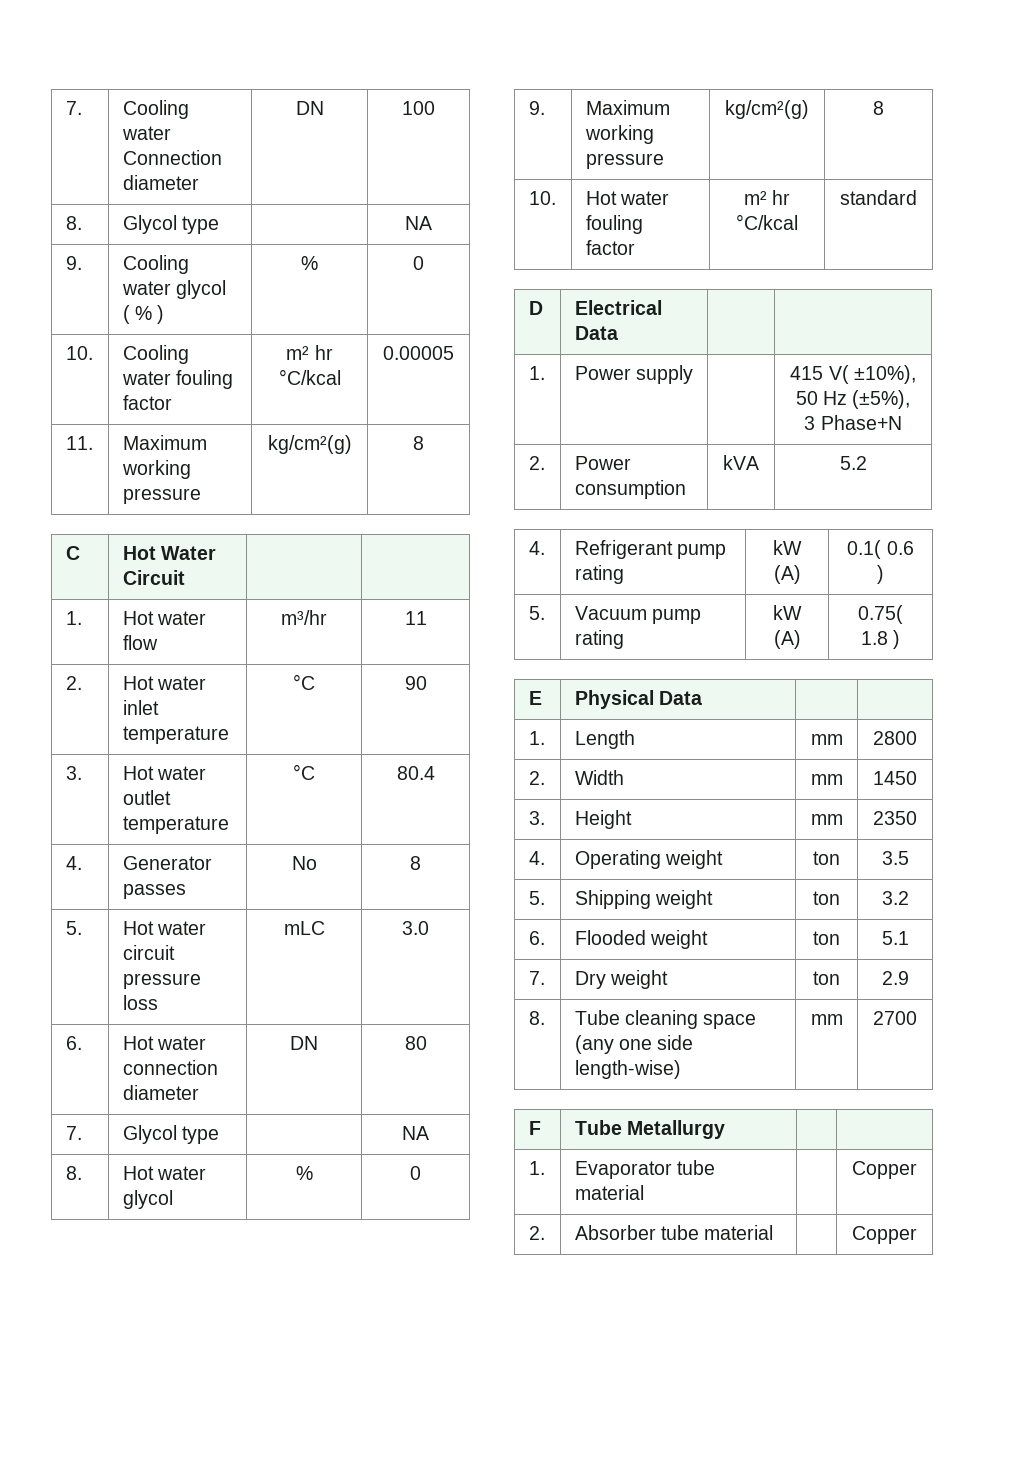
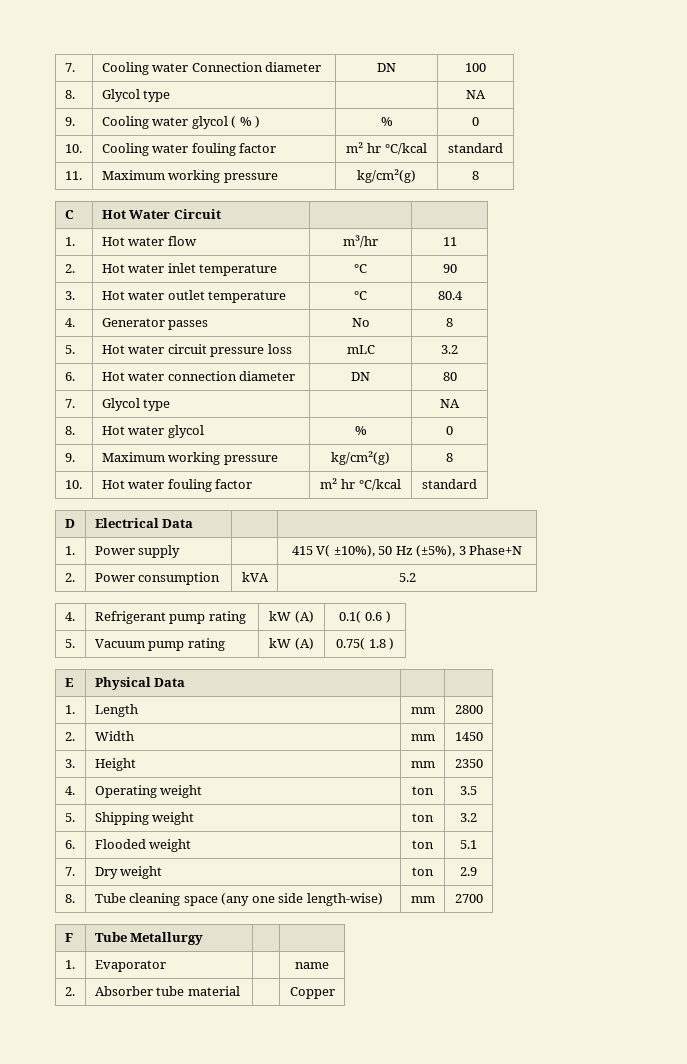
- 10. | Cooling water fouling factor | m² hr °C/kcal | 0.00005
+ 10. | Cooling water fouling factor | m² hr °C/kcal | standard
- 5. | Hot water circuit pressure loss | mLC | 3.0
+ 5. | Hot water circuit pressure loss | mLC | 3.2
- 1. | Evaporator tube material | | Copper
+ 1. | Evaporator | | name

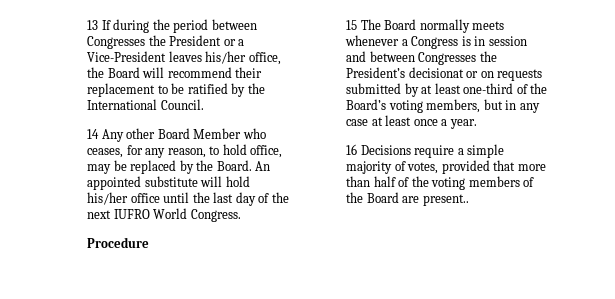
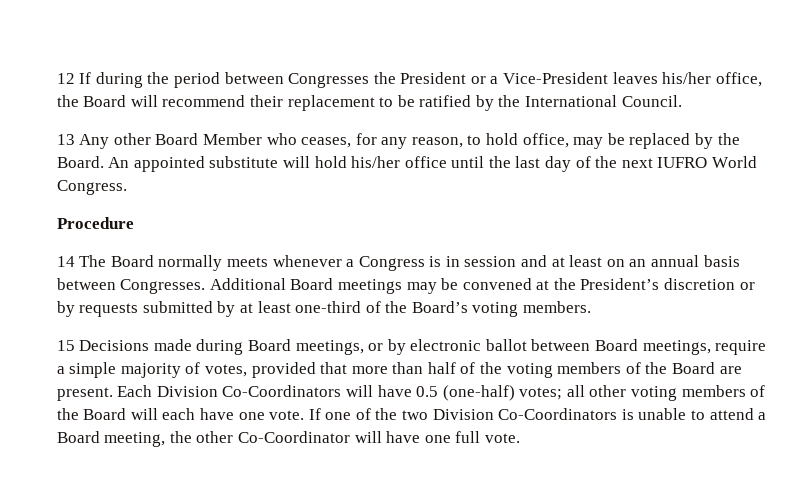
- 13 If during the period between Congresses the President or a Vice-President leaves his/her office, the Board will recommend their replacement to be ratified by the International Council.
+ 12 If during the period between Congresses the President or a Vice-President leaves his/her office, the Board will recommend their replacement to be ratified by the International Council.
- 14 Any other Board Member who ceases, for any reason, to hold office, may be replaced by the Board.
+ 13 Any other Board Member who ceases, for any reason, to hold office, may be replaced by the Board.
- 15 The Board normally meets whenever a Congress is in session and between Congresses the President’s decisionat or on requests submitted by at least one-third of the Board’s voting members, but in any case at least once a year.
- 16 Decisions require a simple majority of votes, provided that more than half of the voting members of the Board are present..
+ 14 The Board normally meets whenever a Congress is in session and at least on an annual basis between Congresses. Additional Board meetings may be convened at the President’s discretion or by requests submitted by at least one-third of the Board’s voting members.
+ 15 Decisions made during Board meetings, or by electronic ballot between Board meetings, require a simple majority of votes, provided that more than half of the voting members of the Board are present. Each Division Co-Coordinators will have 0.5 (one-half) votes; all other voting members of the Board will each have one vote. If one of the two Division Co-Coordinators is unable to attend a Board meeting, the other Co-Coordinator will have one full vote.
+++++
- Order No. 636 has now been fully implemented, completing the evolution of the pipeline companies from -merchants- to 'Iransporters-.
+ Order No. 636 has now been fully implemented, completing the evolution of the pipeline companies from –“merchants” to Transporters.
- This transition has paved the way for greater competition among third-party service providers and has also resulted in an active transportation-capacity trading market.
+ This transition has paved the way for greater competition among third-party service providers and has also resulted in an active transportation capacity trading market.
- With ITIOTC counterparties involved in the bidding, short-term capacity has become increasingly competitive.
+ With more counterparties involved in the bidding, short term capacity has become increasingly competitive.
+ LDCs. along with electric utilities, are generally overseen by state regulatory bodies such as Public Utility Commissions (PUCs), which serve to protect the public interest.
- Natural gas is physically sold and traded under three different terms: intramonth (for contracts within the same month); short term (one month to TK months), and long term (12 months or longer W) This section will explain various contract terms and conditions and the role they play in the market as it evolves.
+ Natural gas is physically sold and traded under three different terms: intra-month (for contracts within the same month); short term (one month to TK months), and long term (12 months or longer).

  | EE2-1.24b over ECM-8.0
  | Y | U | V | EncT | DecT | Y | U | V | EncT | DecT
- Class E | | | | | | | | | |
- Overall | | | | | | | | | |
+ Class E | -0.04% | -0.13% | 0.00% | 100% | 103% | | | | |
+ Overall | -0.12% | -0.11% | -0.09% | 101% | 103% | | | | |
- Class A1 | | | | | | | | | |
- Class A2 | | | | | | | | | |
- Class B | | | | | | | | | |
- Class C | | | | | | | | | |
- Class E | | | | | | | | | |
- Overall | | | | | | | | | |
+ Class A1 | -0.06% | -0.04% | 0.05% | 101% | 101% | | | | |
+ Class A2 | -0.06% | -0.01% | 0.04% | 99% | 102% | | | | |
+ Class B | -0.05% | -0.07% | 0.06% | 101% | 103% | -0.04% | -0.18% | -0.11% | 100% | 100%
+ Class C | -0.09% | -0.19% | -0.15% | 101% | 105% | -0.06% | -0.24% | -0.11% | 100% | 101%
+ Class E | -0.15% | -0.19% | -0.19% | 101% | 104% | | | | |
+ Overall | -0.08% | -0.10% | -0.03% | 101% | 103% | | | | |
+++++
Task brief:
Above are records with pictures. Reproduce exactly only the lines from the line with "Evaporator | | name" through the line with "Board’s voting members.", both ends included, and leave the pictures out.

Response to this exercise:
+ 1. | Evaporator | | name

- 13 If during the period between Congresses the President or a Vice-President leaves his/her office, the Board will recommend their replacement to be ratified by the International Council.
+ 12 If during the period between Congresses the President or a Vice-President leaves his/her office, the Board will recommend their replacement to be ratified by the International Council.
- 14 Any other Board Member who ceases, for any reason, to hold office, may be replaced by the Board.
+ 13 Any other Board Member who ceases, for any reason, to hold office, may be replaced by the Board.
- 15 The Board normally meets whenever a Congress is in session and between Congresses the President’s decisionat or on requests submitted by at least one-third of the Board’s voting members, but in any case at least once a year.
- 16 Decisions require a simple majority of votes, provided that more than half of the voting members of the Board are present..
+ 14 The Board normally meets whenever a Congress is in session and at least on an annual basis between Congresses. Additional Board meetings may be convened at the President’s discretion or by requests submitted by at least one-third of the Board’s voting members.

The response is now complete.